## [TASK REQUIREMENTS]
Your reply should be only the number of lines in the material below that include the word "personal".

BEGIN DATA SECTION

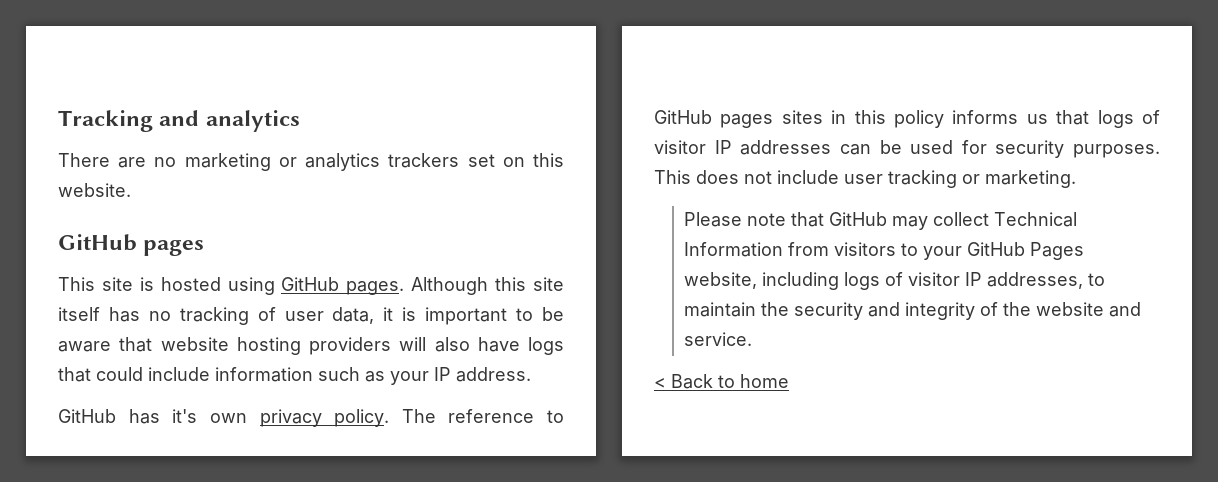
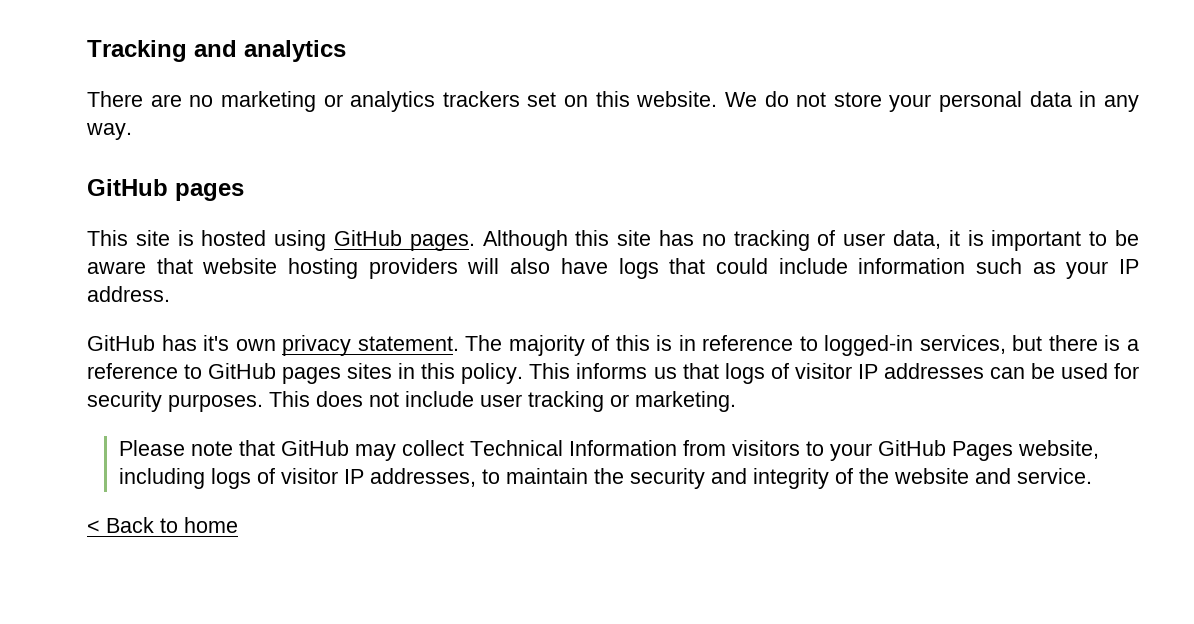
+ We do not store your personal data in any way.
- Although this site itself has no tracking of user data, it is important to be aware that website hosting providers will also have logs that could include information such as your IP address.
+ Although this site has no tracking of user data, it is important to be aware that website hosting providers will also have logs that could include information such as your IP address.
- GitHub has it's own privacy policy. The reference to GitHub pages sites in this policy informs us that logs of visitor IP addresses can be used for security purposes.
+ GitHub has it's own privacy statement. The majority of this is in reference to logged-in services, but there is a reference to GitHub pages sites in this policy. This informs us that logs of visitor IP addresses can be used for security purposes.

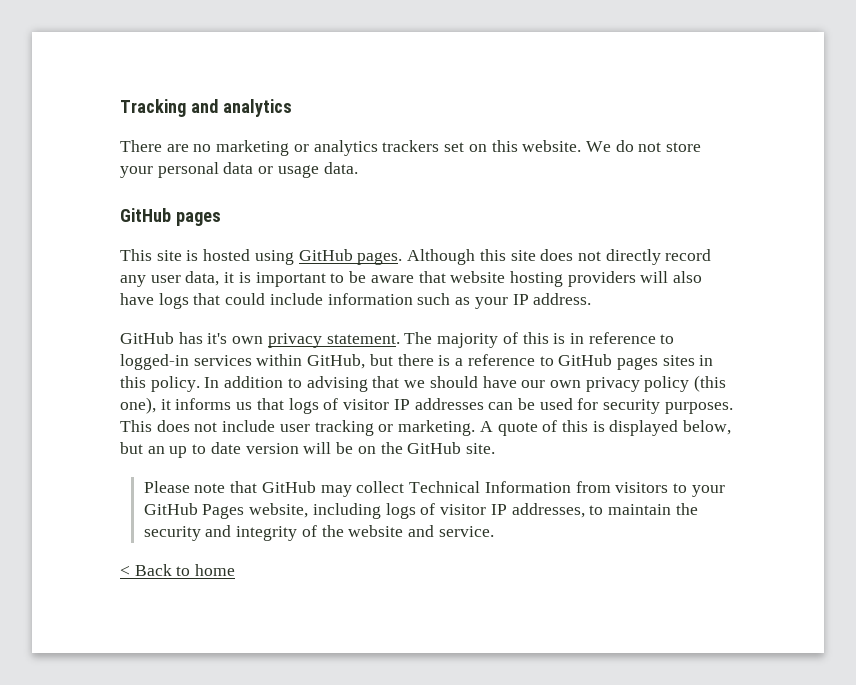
- We do not store your personal data in any way.
+ We do not store your personal data or usage data.
- Although this site has no tracking of user data, it is important to be aware that website hosting providers will also have logs that could include information such as your IP address.
+ Although this site does not directly record any user data, it is important to be aware that website hosting providers will also have logs that could include information such as your IP address.
- The majority of this is in reference to logged-in services, but there is a reference to GitHub pages sites in this policy.
+ The majority of this is in reference to logged-in services within GitHub, but there is a reference to GitHub pages sites in this policy.
- This informs us that logs of visitor IP addresses can be used for security purposes.
+ In addition to advising that we should have our own privacy policy (this one), it informs us that logs of visitor IP addresses can be used for security purposes.
+ A quote of this is displayed below, but an up to date version will be on the GitHub site.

END DATA SECTION

## [SOLUTION BELOW]
3